[Opening Records for the exercise section]

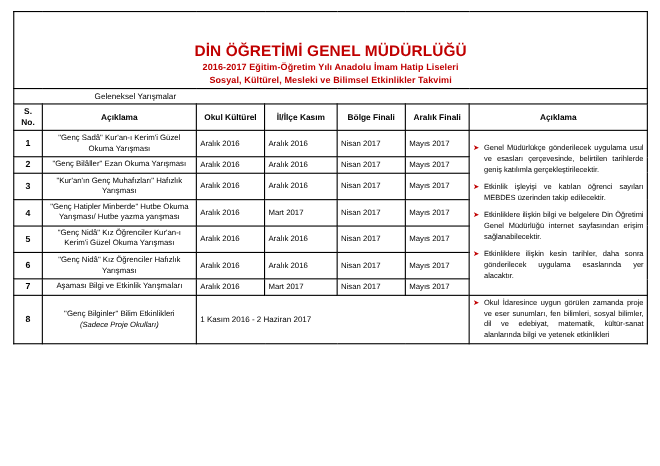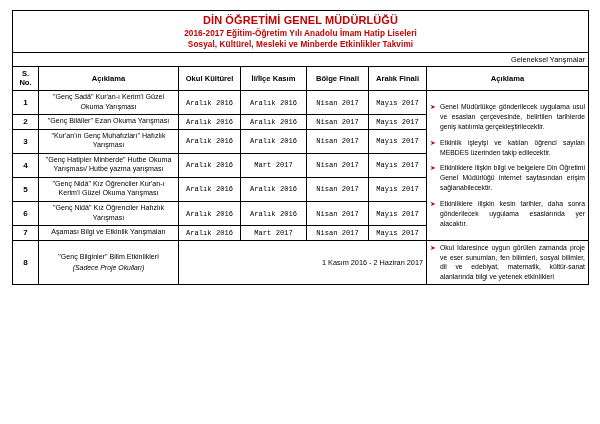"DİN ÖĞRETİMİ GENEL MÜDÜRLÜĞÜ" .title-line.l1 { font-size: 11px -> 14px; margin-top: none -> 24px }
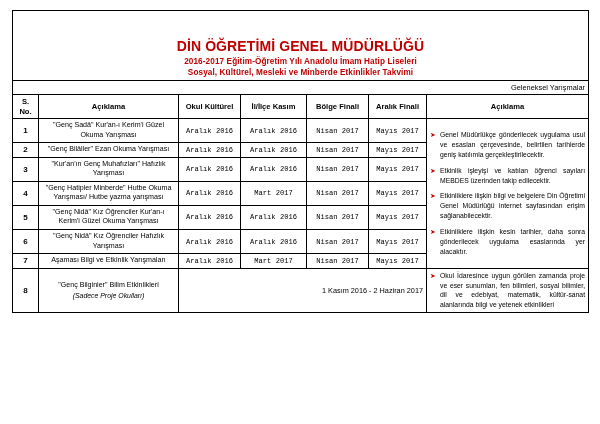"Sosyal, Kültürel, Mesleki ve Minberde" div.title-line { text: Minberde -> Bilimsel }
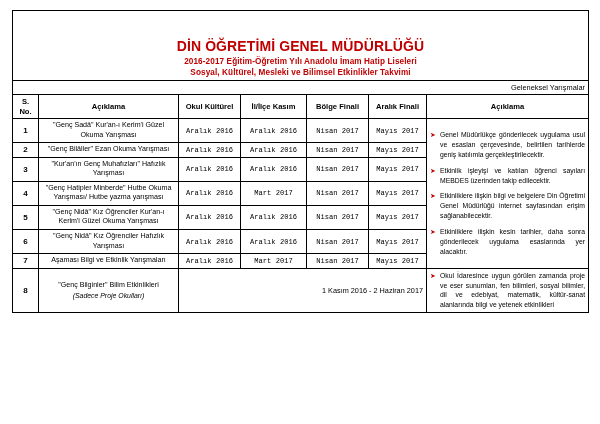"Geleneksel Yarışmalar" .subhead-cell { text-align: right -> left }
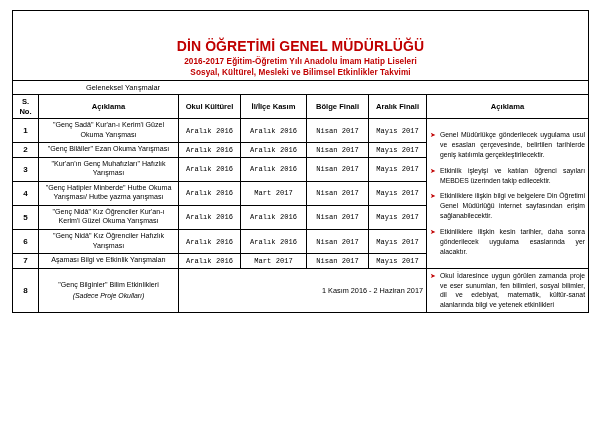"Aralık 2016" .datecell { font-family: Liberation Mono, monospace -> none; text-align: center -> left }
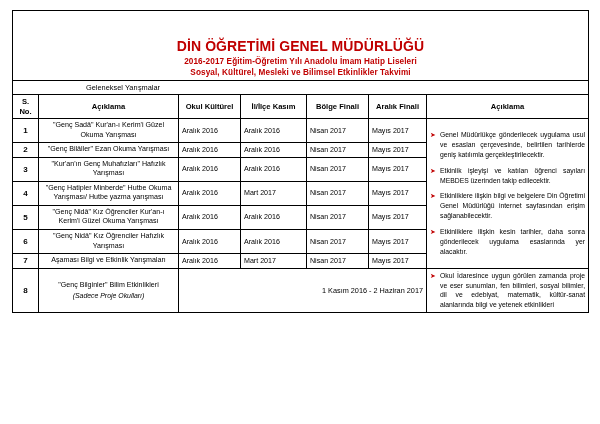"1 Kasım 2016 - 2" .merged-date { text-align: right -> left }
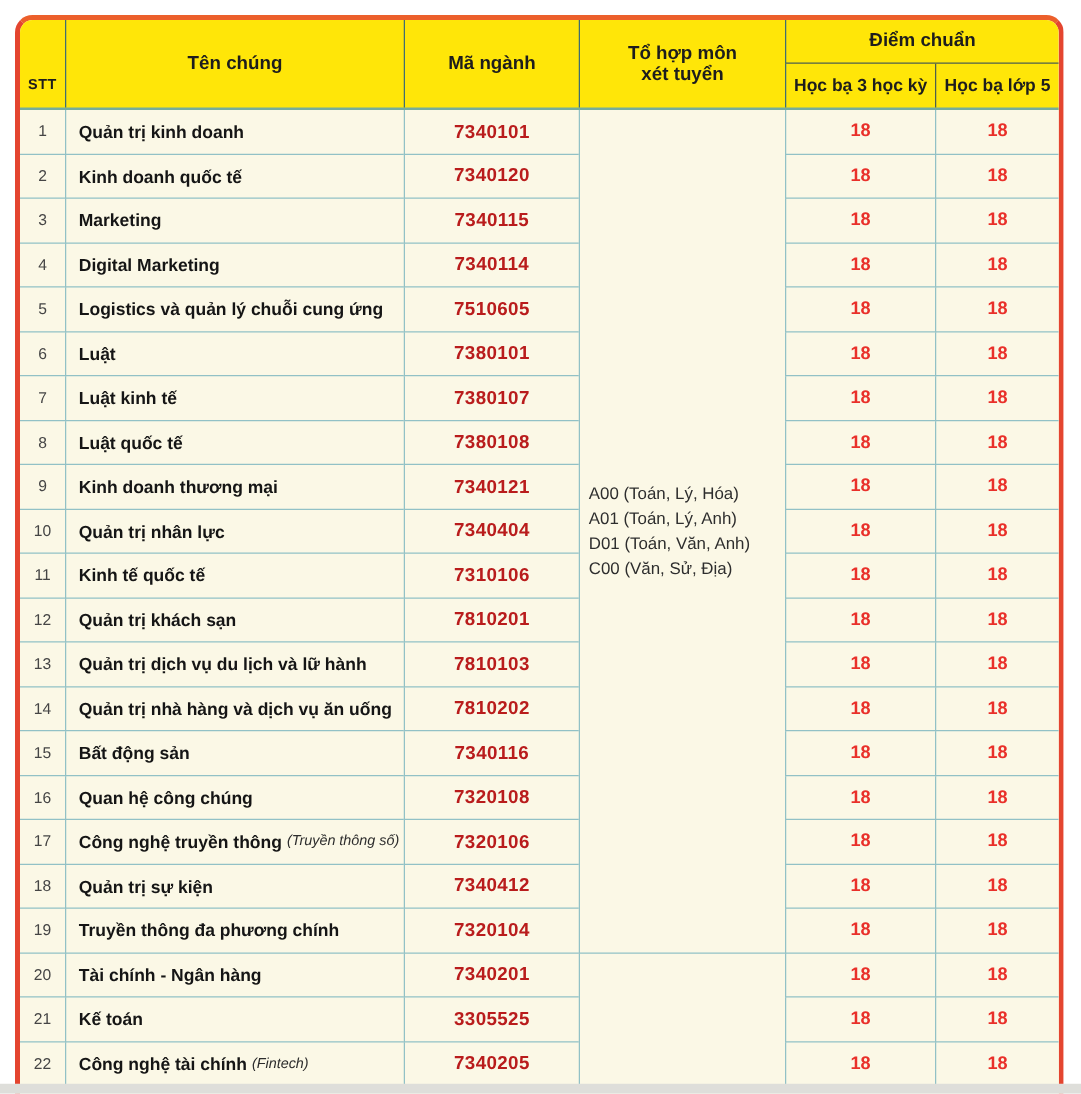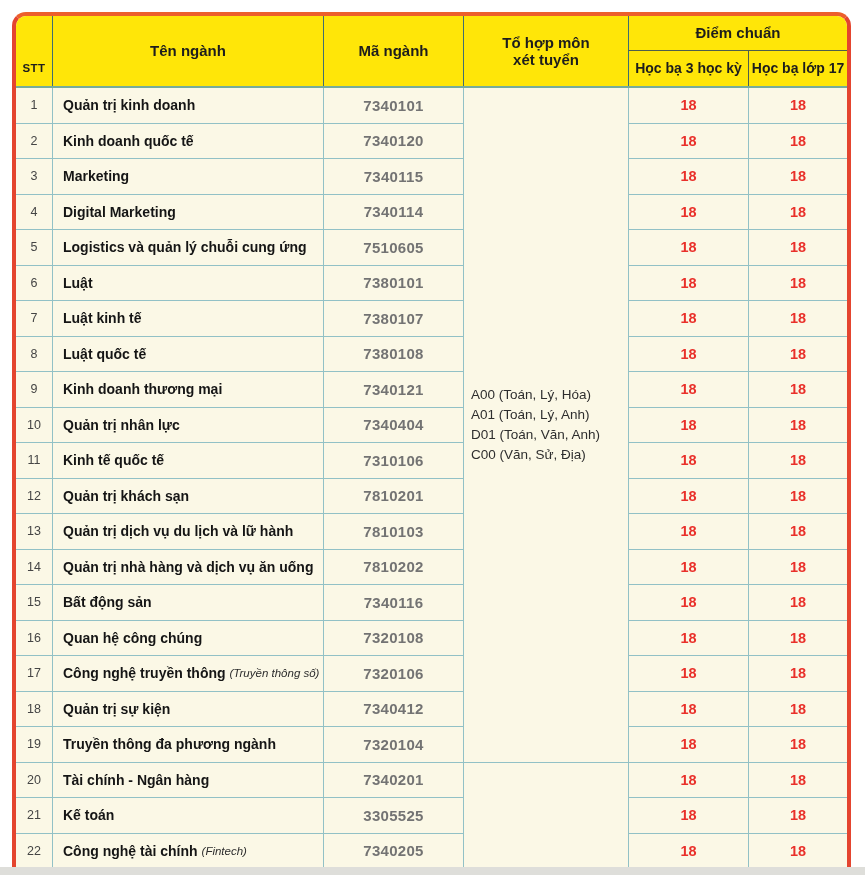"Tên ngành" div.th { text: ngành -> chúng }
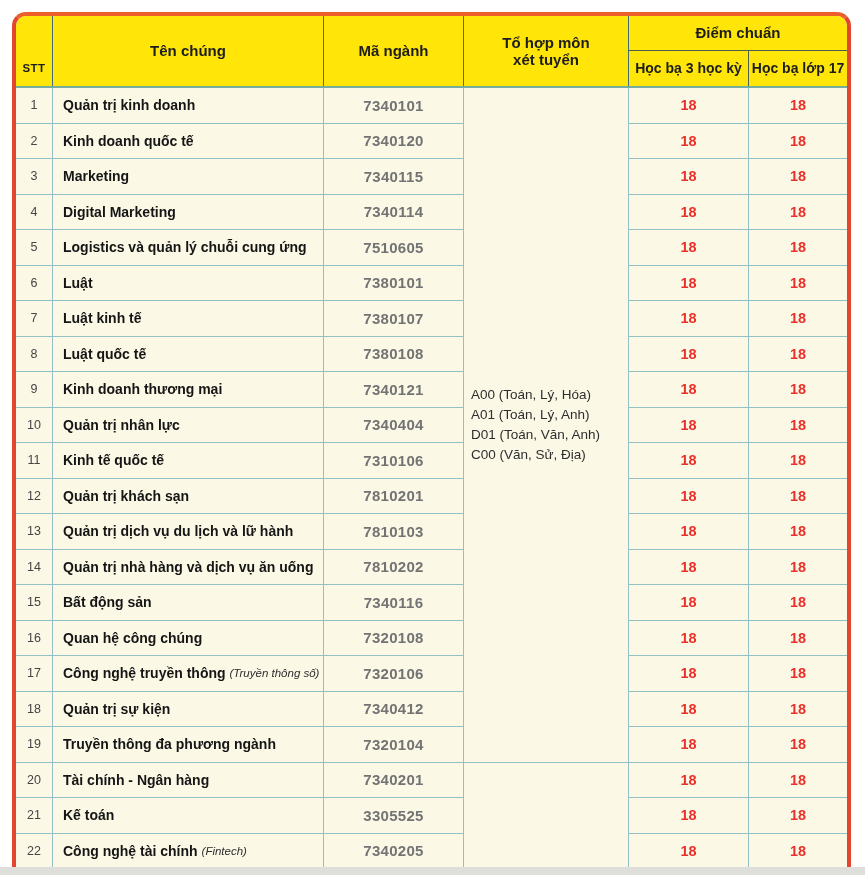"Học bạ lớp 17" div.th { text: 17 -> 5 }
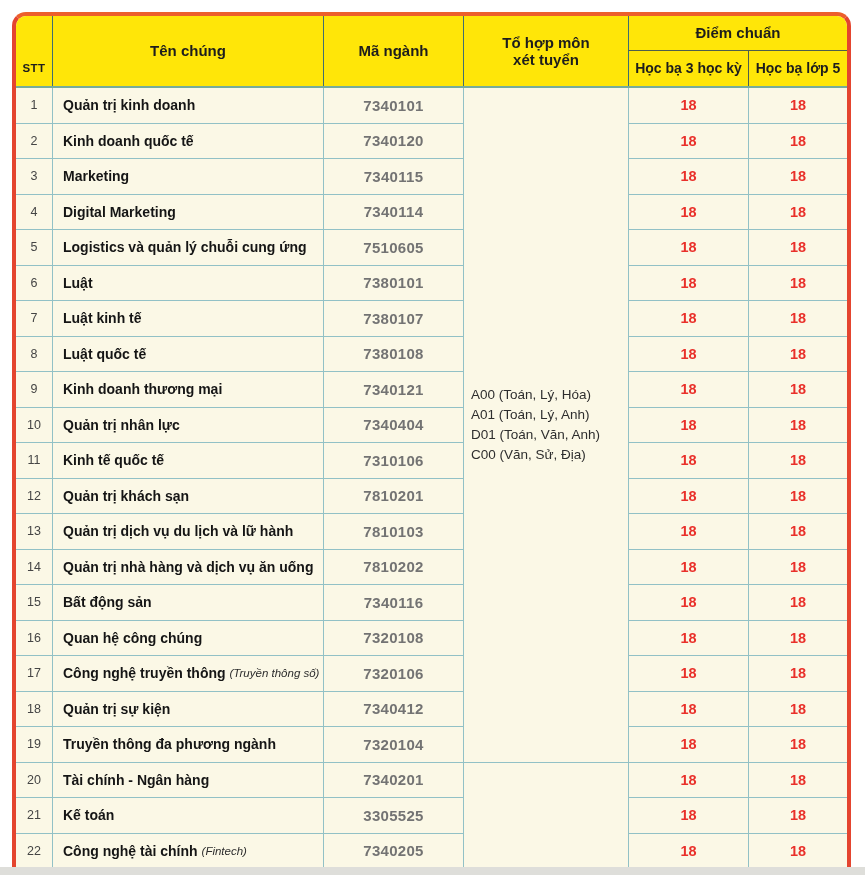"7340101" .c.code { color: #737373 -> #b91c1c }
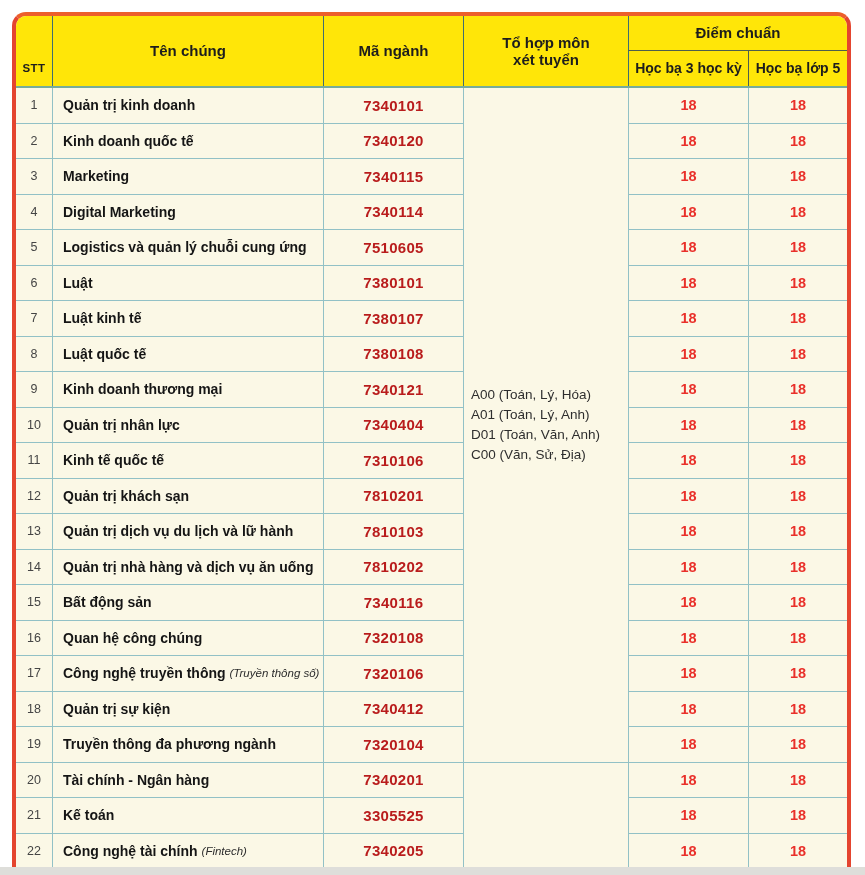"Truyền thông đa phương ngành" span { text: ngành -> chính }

[Closing Records for the exercise section]

→ What you are asked to do
The task calls for every record to be transcribed exactly, with no images included.

→ Exercise answer
"DİN ÖĞRETİMİ GENEL MÜDÜRLÜĞÜ" .title-line.l1 { font-size: 11px -> 14px; margin-top: none -> 24px }
"Sosyal, Kültürel, Mesleki ve Minberde" div.title-line { text: Minberde -> Bilimsel }
"Geleneksel Yarışmalar" .subhead-cell { text-align: right -> left }
"Aralık 2016" .datecell { font-family: Liberation Mono, monospace -> none; text-align: center -> left }
"1 Kasım 2016 - 2" .merged-date { text-align: right -> left }
"Tên ngành" div.th { text: ngành -> chúng }
"Học bạ lớp 17" div.th { text: 17 -> 5 }
"7340101" .c.code { color: #737373 -> #b91c1c }
"Truyền thông đa phương ngành" span { text: ngành -> chính }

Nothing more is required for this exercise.